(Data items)
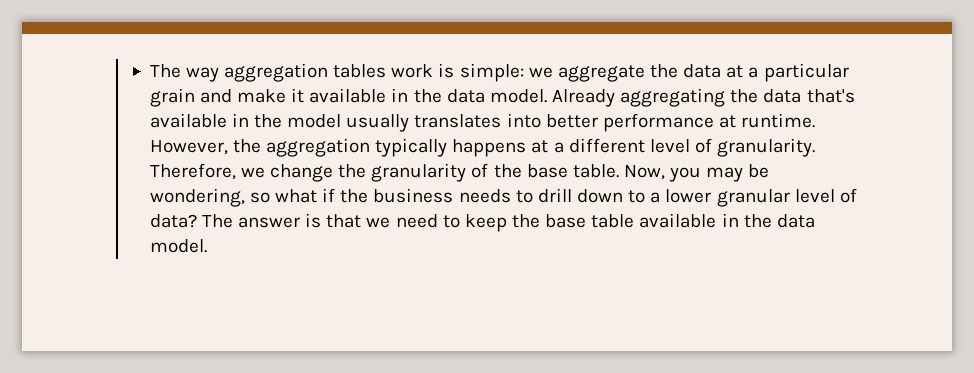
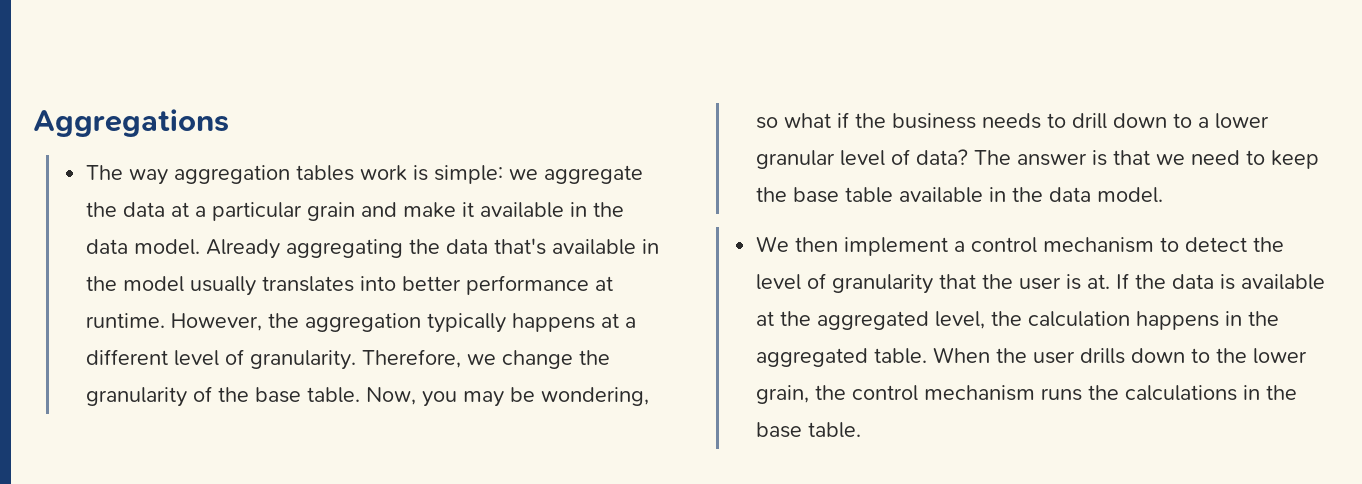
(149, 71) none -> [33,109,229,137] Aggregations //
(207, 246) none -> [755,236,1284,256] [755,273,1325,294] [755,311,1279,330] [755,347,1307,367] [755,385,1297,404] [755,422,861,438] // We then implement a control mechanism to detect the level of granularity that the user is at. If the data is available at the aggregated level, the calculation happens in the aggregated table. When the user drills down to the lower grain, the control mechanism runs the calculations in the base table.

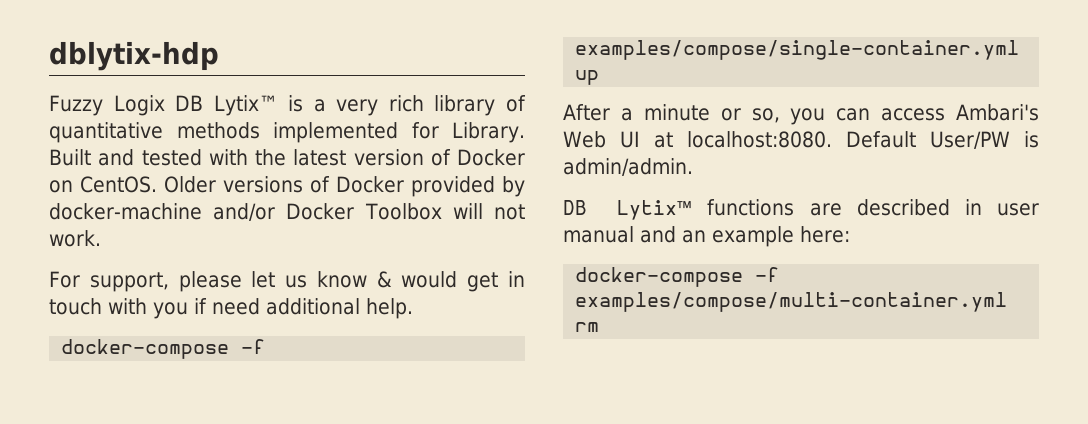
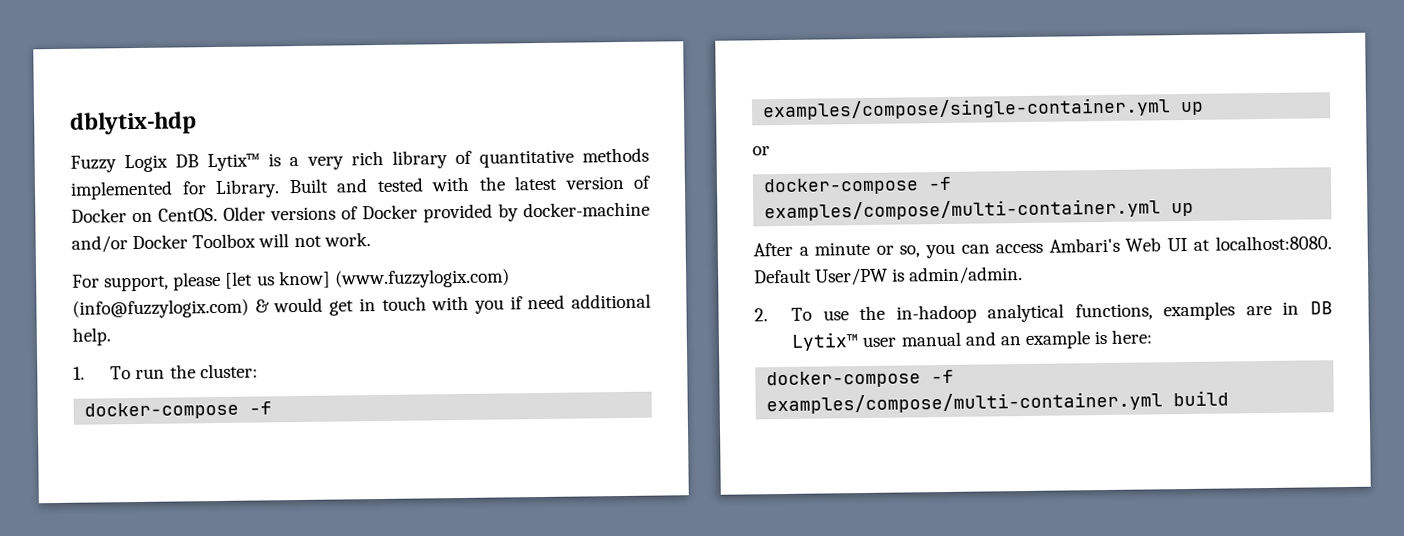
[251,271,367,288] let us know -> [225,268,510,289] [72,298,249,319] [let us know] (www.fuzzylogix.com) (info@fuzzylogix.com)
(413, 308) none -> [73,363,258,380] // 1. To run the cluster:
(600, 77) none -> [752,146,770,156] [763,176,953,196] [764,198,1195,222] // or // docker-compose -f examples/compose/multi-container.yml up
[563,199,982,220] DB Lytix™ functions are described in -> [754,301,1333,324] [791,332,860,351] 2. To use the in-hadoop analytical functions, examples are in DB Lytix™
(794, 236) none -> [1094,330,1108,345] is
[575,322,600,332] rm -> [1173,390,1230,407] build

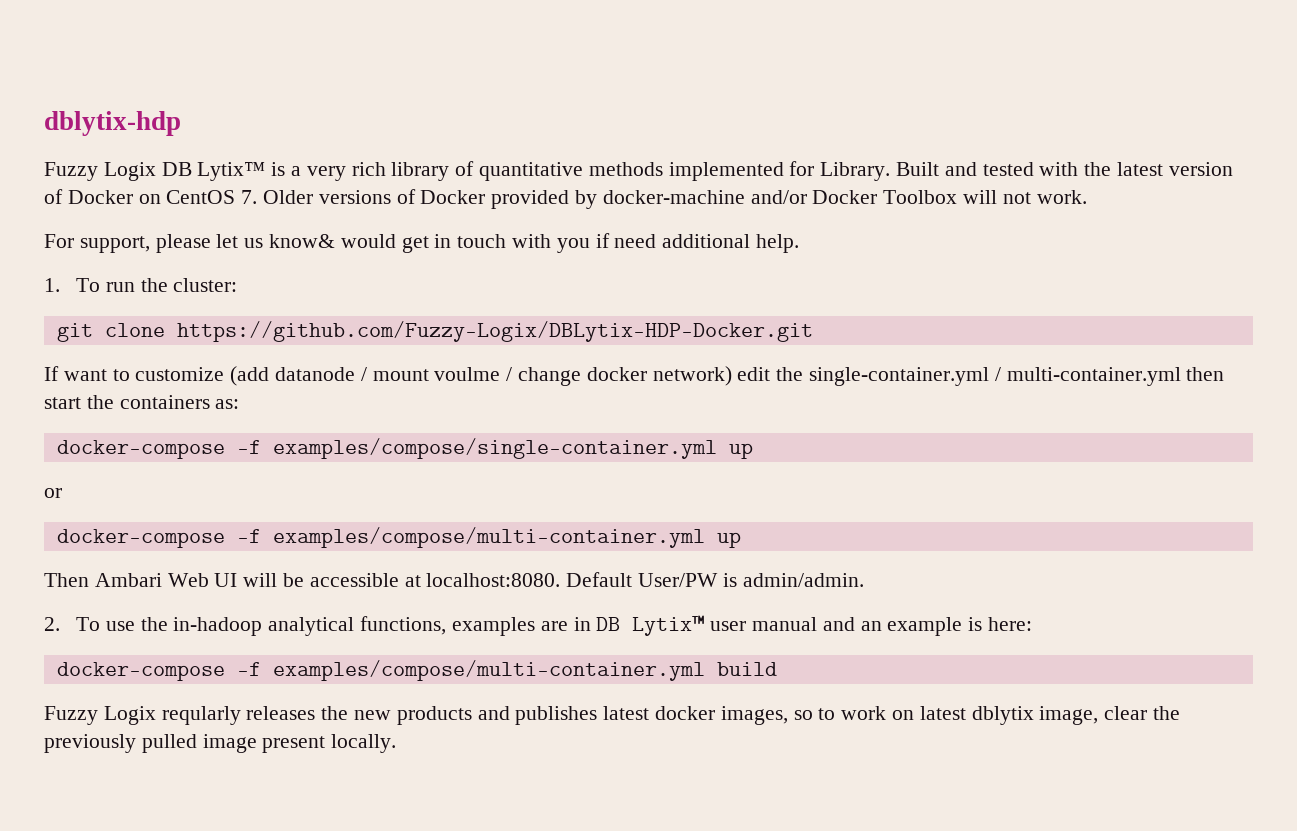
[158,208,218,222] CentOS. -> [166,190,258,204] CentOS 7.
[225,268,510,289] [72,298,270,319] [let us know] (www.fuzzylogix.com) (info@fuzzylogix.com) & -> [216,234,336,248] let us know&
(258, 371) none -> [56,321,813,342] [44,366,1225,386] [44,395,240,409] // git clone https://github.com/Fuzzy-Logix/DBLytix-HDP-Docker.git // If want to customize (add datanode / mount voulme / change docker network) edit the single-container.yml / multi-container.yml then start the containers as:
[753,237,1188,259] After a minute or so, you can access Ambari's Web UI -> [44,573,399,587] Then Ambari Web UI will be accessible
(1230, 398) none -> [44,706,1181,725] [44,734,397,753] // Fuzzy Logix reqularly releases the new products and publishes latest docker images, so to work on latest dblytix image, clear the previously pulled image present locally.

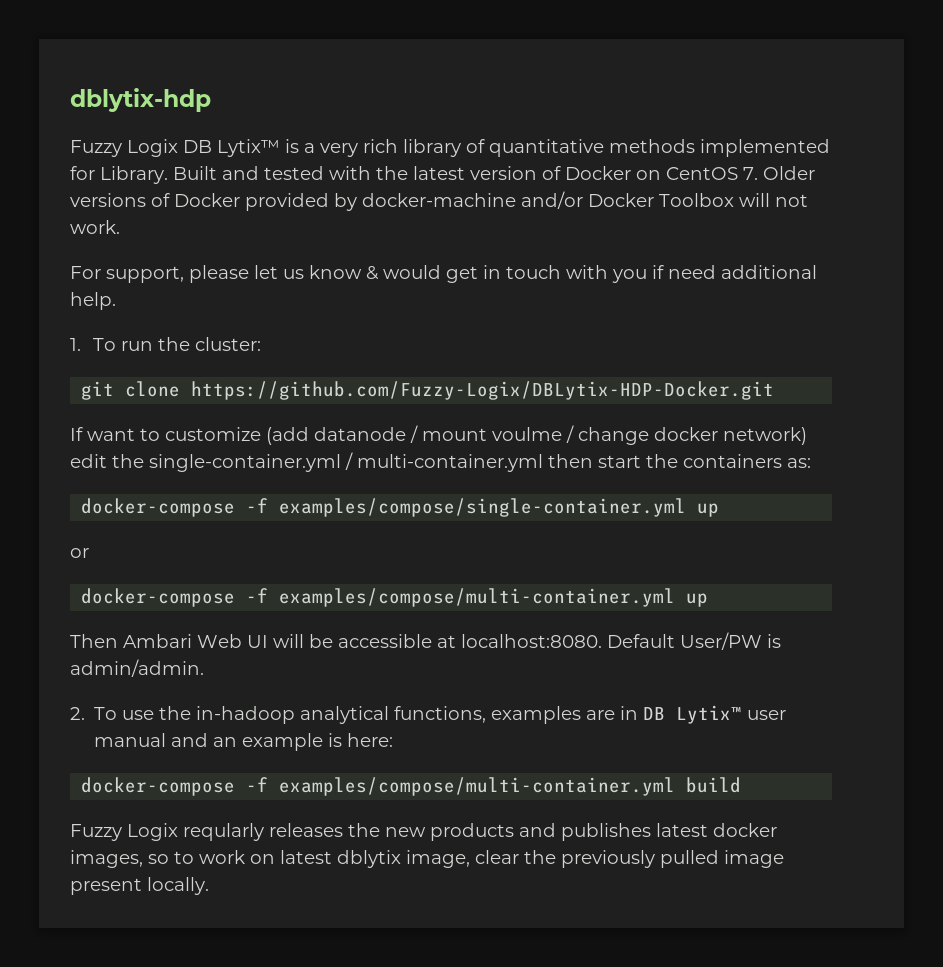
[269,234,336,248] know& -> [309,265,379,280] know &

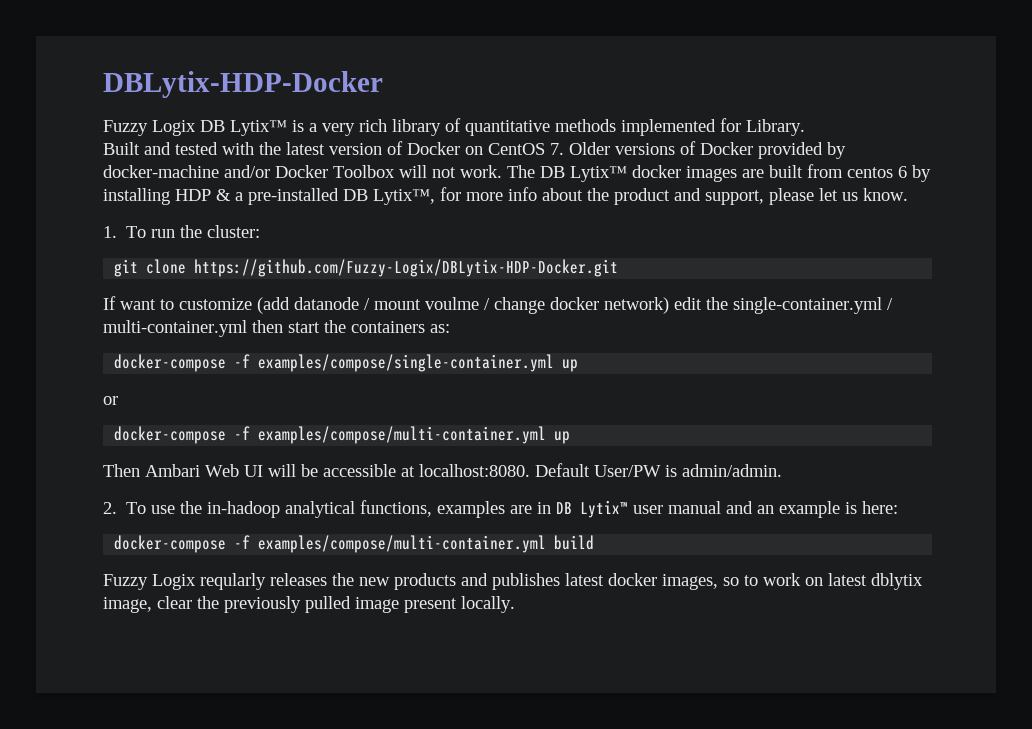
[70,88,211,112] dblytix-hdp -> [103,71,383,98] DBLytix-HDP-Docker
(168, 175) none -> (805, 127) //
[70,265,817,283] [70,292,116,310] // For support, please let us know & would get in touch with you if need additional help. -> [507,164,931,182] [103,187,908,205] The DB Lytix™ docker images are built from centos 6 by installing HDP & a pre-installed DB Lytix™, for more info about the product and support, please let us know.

# [PROBLEM REQUIREMENTS]
Your reply should restate every entry exactly, with the pictures left out.

# [RESPONSE TO THIS EXERCISE]
(149, 71) none -> [33,109,229,137] Aggregations //
(207, 246) none -> [755,236,1284,256] [755,273,1325,294] [755,311,1279,330] [755,347,1307,367] [755,385,1297,404] [755,422,861,438] // We then implement a control mechanism to detect the level of granularity that the user is at. If the data is available at the aggregated level, the calculation happens in the aggregated table. When the user drills down to the lower grain, the control mechanism runs the calculations in the base table.

[251,271,367,288] let us know -> [225,268,510,289] [72,298,249,319] [let us know] (www.fuzzylogix.com) (info@fuzzylogix.com)
(413, 308) none -> [73,363,258,380] // 1. To run the cluster:
(600, 77) none -> [752,146,770,156] [763,176,953,196] [764,198,1195,222] // or // docker-compose -f examples/compose/multi-container.yml up
[563,199,982,220] DB Lytix™ functions are described in -> [754,301,1333,324] [791,332,860,351] 2. To use the in-hadoop analytical functions, examples are in DB Lytix™
(794, 236) none -> [1094,330,1108,345] is
[575,322,600,332] rm -> [1173,390,1230,407] build

[158,208,218,222] CentOS. -> [166,190,258,204] CentOS 7.
[225,268,510,289] [72,298,270,319] [let us know] (www.fuzzylogix.com) (info@fuzzylogix.com) & -> [216,234,336,248] let us know&
(258, 371) none -> [56,321,813,342] [44,366,1225,386] [44,395,240,409] // git clone https://github.com/Fuzzy-Logix/DBLytix-HDP-Docker.git // If want to customize (add datanode / mount voulme / change docker network) edit the single-container.yml / multi-container.yml then start the containers as:
[753,237,1188,259] After a minute or so, you can access Ambari's Web UI -> [44,573,399,587] Then Ambari Web UI will be accessible
(1230, 398) none -> [44,706,1181,725] [44,734,397,753] // Fuzzy Logix reqularly releases the new products and publishes latest docker images, so to work on latest dblytix image, clear the previously pulled image present locally.

[269,234,336,248] know& -> [309,265,379,280] know &

[70,88,211,112] dblytix-hdp -> [103,71,383,98] DBLytix-HDP-Docker
(168, 175) none -> (805, 127) //
[70,265,817,283] [70,292,116,310] // For support, please let us know & would get in touch with you if need additional help. -> [507,164,931,182] [103,187,908,205] The DB Lytix™ docker images are built from centos 6 by installing HDP & a pre-installed DB Lytix™, for more info about the product and support, please let us know.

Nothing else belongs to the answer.